I first learned of the death squads when I was a university student and we were reading report after report by newspapers, Amnesty International, and Americas Watch telling of disappearances and deaths of students and professors, union leaders and teachers. We were all shocked and somewhat paralyzed at this news. Many of us wrote to our public officials requesting that investigations be carried out and those responsible be brought to trial. I, myself, have not received a response, and as far as I know no one has been found guilty for the deaths and disappearances of anybody in El Salvador, not even the U.S. nuns.

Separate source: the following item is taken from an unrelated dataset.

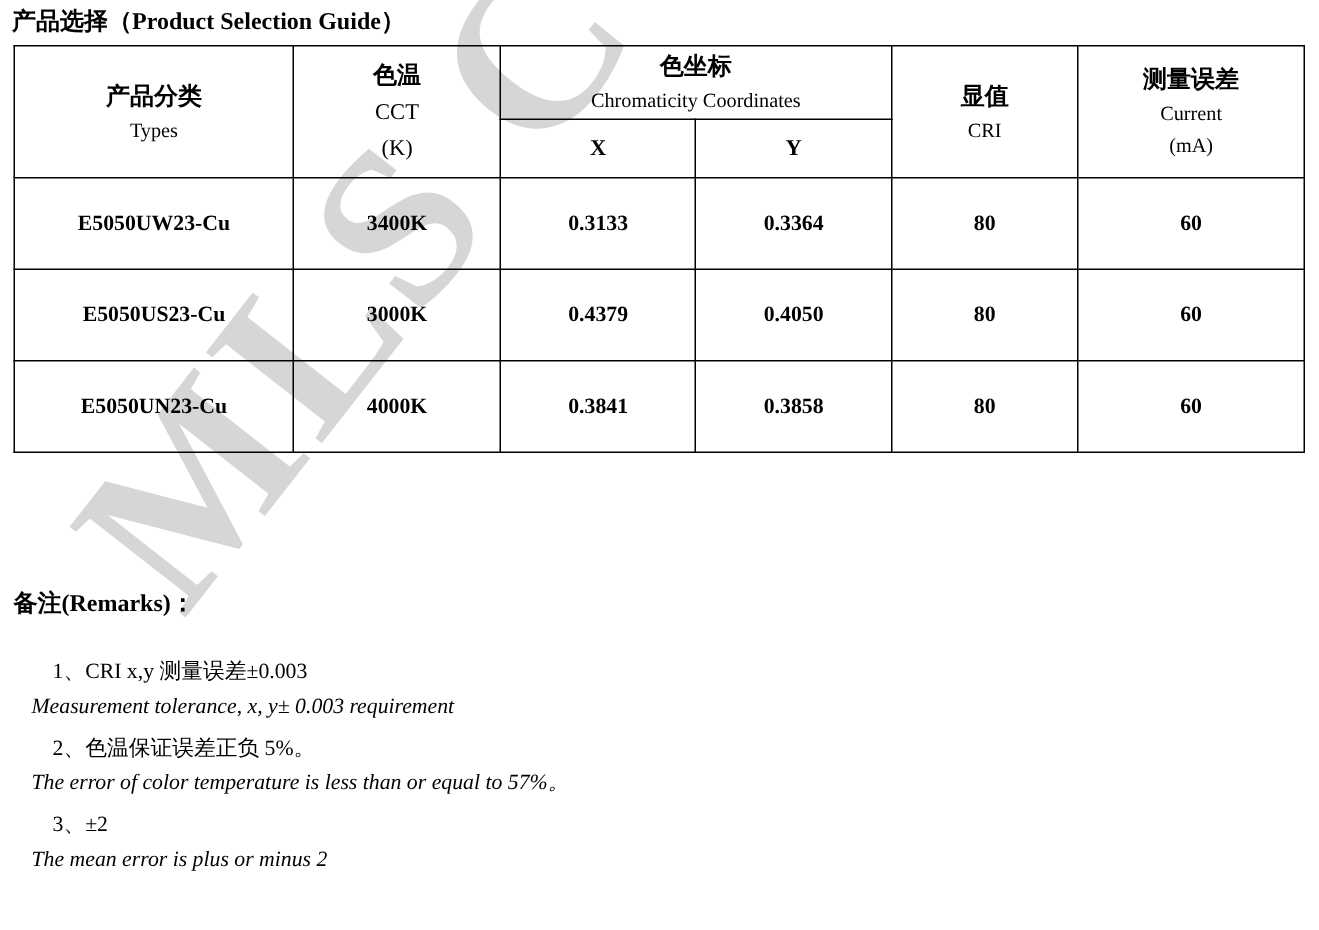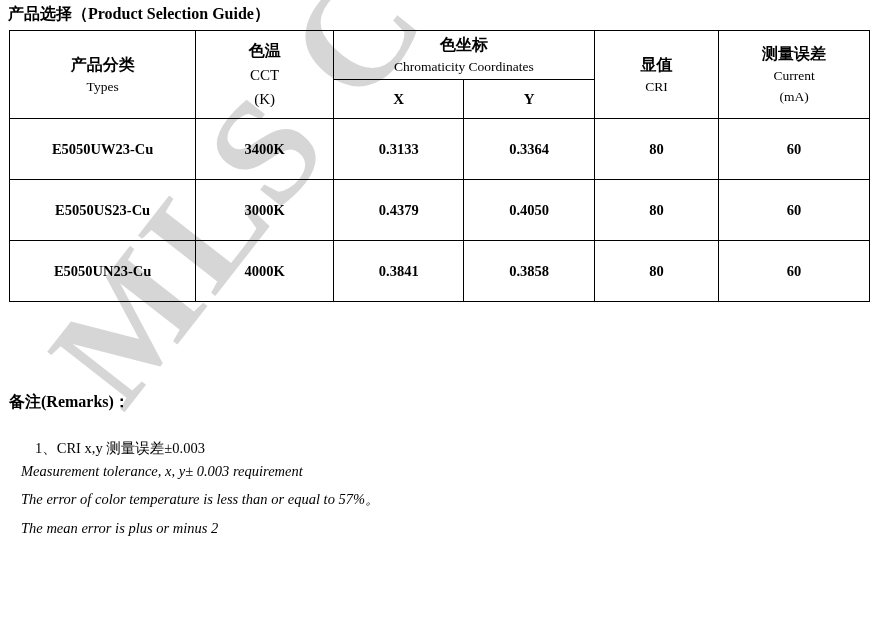"2、色温保证误差正负 5%。" div.remark-line { html: none -> <div>2、色温保证误差正负 5%。</div> }
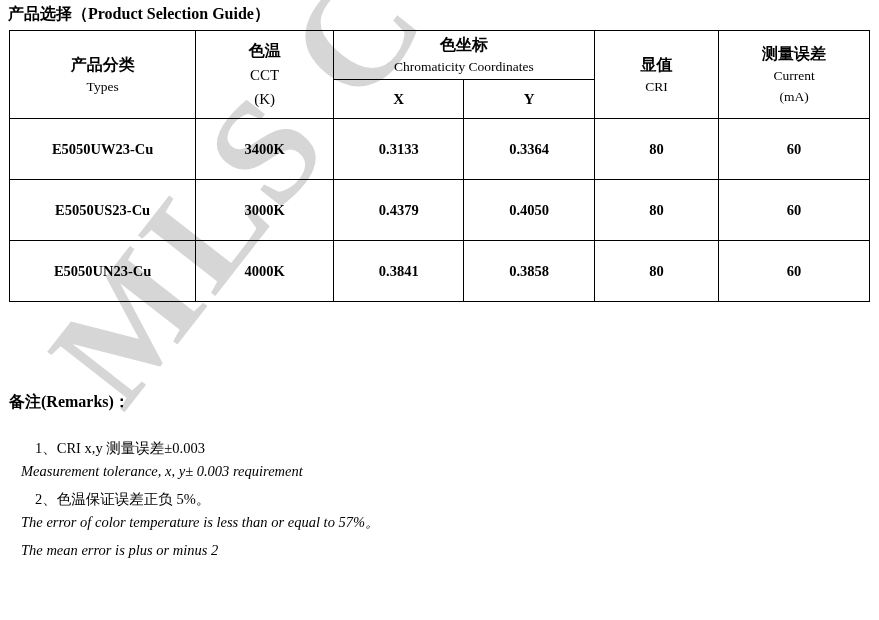"3、±2" div.remark-line { html: none -> <div>3、±2</div> }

Now three years later, as a school teacher, I have learned that it’s not just professors, students, teachers and union leaders who disappear and are killed in El Salvador, but simple people, families, peasants and professionals. I’ve learned that even though the numbers of disappeared and killed in El Salvador are lower since Jose Napoleon Duarte was elected president, terror and indiscriminate bombings and psychological torture continue to terrorize the Salvadoran population.

The statements and traumatization of the Salvadoran children in our school district frame in very concrete terms all that I have read and heard about El Salvador, and the fact that I haven’t received a response from my public officials about U.S. policy in El Salvador and that the United States does not require certification of human rights in El Salvador in order to continue military support for that government tells me that something is terribly wrong.

I urge those of you who have read Miller’s article to continue to read and inform ourselves about human rights in El Salvador. In doing so I am certain that you will come to your own conclusions about what motivates human rights workers, religious and other people to do the work they do in El Salvador. There is such a thing as love and the desire to construct a healthy and sane world--this does not require “guerrilla infiltration.”